The Mao-era People’s of Republic of China (PRC) is very different from the country as it had been during the Deng era. The Great Helmsman saw conflict as a good way to resolve a situation. And while his internal battles, such as the Cultural Revolution or the Great Leap Forward, were disasters for his people, his external interventions — in Korea, India and Vietnam — proved to be successes.
The United States got such a shock in Korea that it has never afterwards seriously challenged the Chinese. As for India, the years of neglect of the armed forces under Jawaharlal Nehru fused with the lack of command ability of Lt.Gen. B.M. Kaul to craft a disaster on all fronts where the PLA challenged the Indian Army in 1962, a conflict which cast a continuing shadow over Sino-Indian relations.
Since then, Beijing has pursued a policy designed to box in India by converting Pakistan into a nuclear and missile power. It has sought to outflank India across its periphery, using its superior resources and diplomatic clout. Beijing’s policy on India is largely set by the PLA, an institution that shares with its Pakistani counterparts a desire to see the country contained, if not broken up. While Mao indulged the PLA, making it his central pillar of authority, Deng Xiaoping was wiser, confining the people in uniform to the periphery and stressing the importance of peaceful resolution of conflicts. Had Rajiv Gandhi been given a second term in office rather than get blown up, the odds are that he would have come to an agreement with China on the basis of the Zhou Enlai formula of 1961, which is the legalisation of the status quo. Unfortunately, none of his successors had the chemistry that Rajiv enjoyed with Deng Xiaoping, ties that continue to the next generation. When Priyanka Vadra was in Beijing, she had a long meeting with Deng Rong, the daughter of the patriarch.
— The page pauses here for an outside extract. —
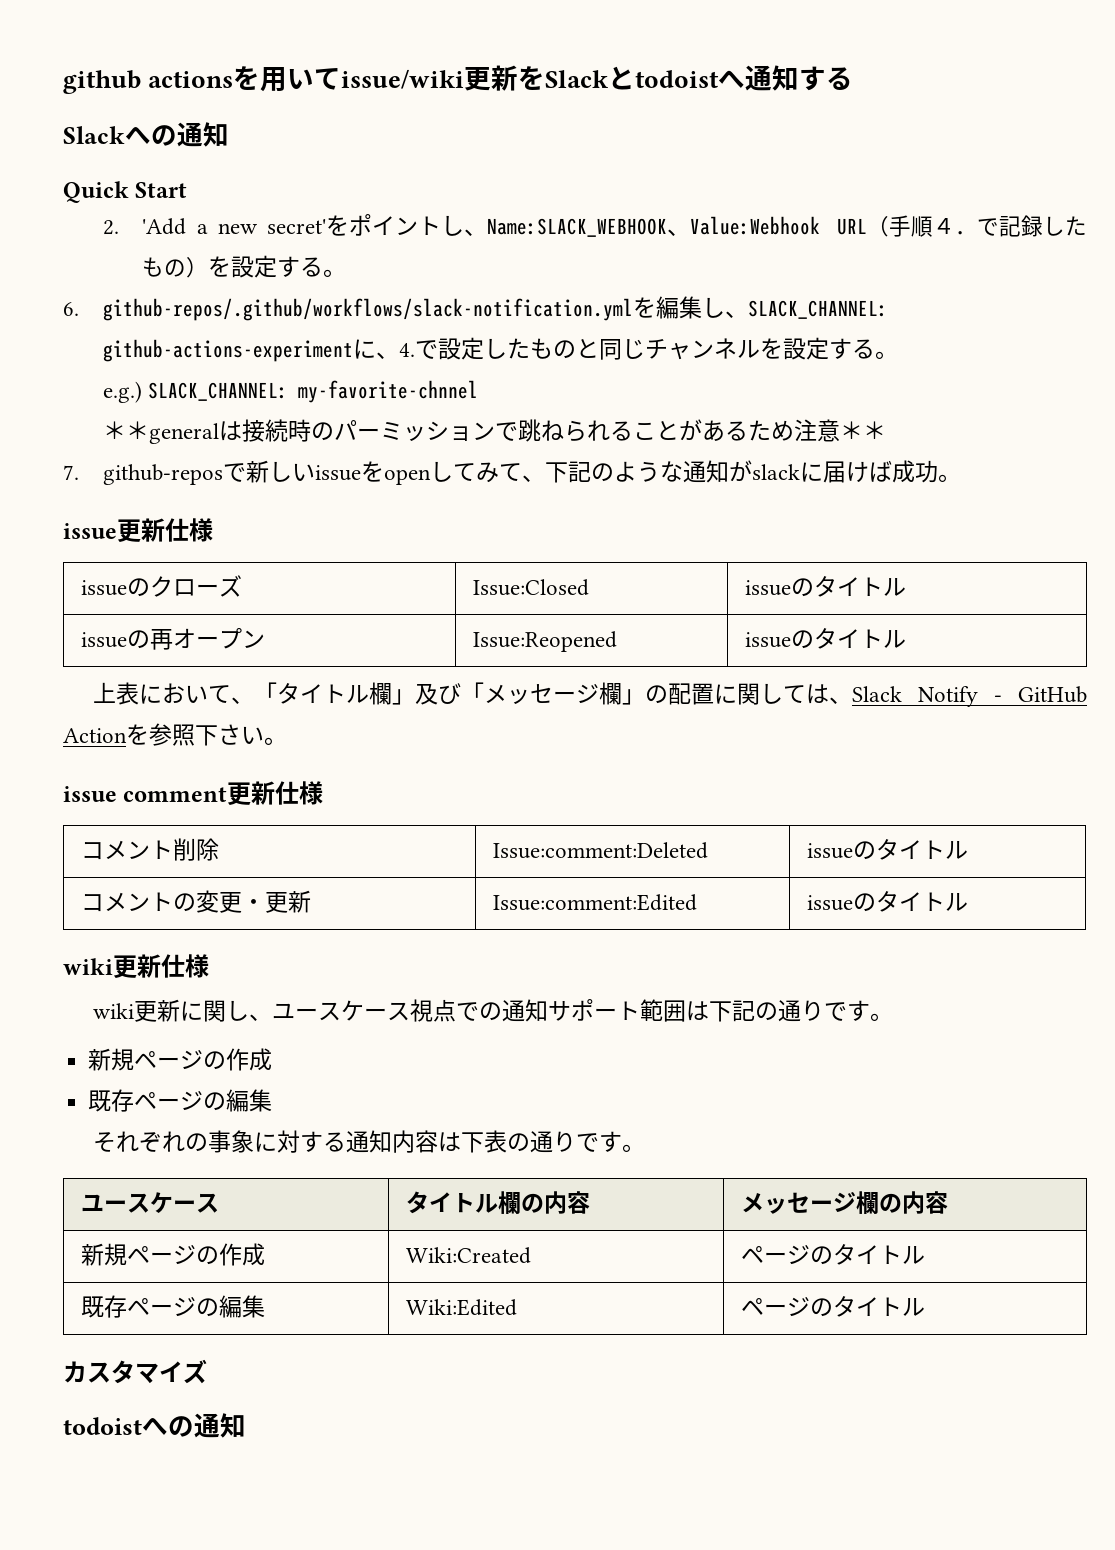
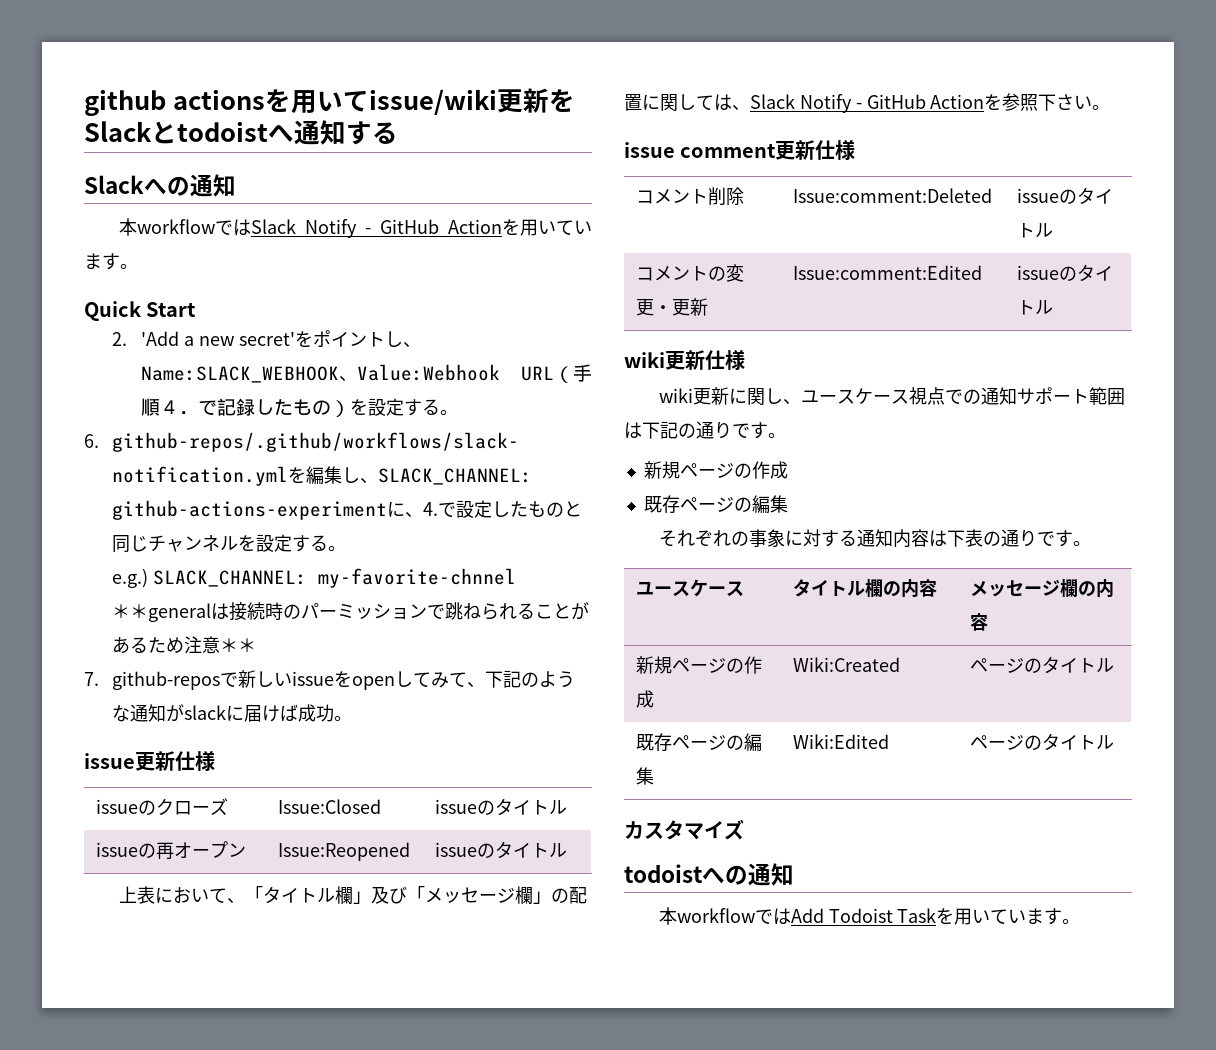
(229, 134) none -> [118,218,592,238] [84,253,138,270] // 本workflowではSlack Notify - GitHub Actionを用いています。
(246, 1425) none -> [658,907,1081,925] // 本workflowではAdd Todoist Taskを用いています。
Sadly, since Deng passed on, his successors have not been strong enough to ensure that the PLA confine itself to military matters, so that since then it has interfered in policy matters unrelated to their field. Deng’s successor, Jiang Zemin, lavished attention and resources on the PLA, promoting an unprecedented number of officers to higher positions, including star ranks. Hu Jintao has done the same in his decade of control as General Secretary of the Chinese Communist Party (CCP), while successor Xi Jinping (who takes over next year) has familial links with the PLA, his musical wife being a senior officer in the military. Thus, the Mao-era tradition of the PLA being at the core of the CCP is likely to continue. This is bad news for India, a country that — together with Japan and the US — comprises the Axis of Evil of the PLA.
Weeks ago, Chinese spokespersons responded with hysteria when referring to an Indian public sector company’s oil agreement with a Vietnamese entity. Pressure and blandishments have worked in the past in preventing several Indian overseas oil deals from fructifying. Clearly, there are those in our petroleum sector who are willing to sell out the national interest in the interest of foreign players, for a price that allows them and their families to live in luxury thereafter. It is to the credit of Jaipal Reddy that this has not happened with the Vietnamese deal, which is as good for both sides as the several mysteriously aborted deals (in Africa and Myanmar) were in the past. Had Hanoi signed an agreement with a New Zealand or a Belgian entity, the PLA would have not been as frisky as it has been over the Indian deal.
Since then, military-linked blogs have been fuming with threats and curses, while even official Chinese media has solemnly threatened war in case India goes ahead with extracting oil from the South China Sea. Clearly a case of the PLA seeking to scare the Indian establishment into a retreat from its commitments, a stance that will be substantially helped by the numerous Macau bank accounts of prominent Indian politicians.
Dropcap OnTo claim the South China Sea as wholly belonging to the PRC is as ridiculous as averring that the Indian Ocean belongs in its entirety to India. Since 1949, Beijing has used fact and fiction to claim huge territories, including Arunachal Pradesh. What would be its reaction were Delhi to claim Tibet, on the ground that the Maharaja of Kashmir was “Tibet Adhipati”, a title mentioned even in the Instrument of Accession? Clearly, the PLA needs to be told where to get off. China has the potential to have $300 billion in trade with India over the next ten years, a crucial factor of it is not to suffer massive regression in growth. But there is no reason why India ought to accept the destruction of its handicrafts and small industry in the face of an uncontrolled flood of imports from China, if the PLA continues to call the shots on policy towards China’s most important neighbour, and seeks to prevent India from accessing resources in international waters.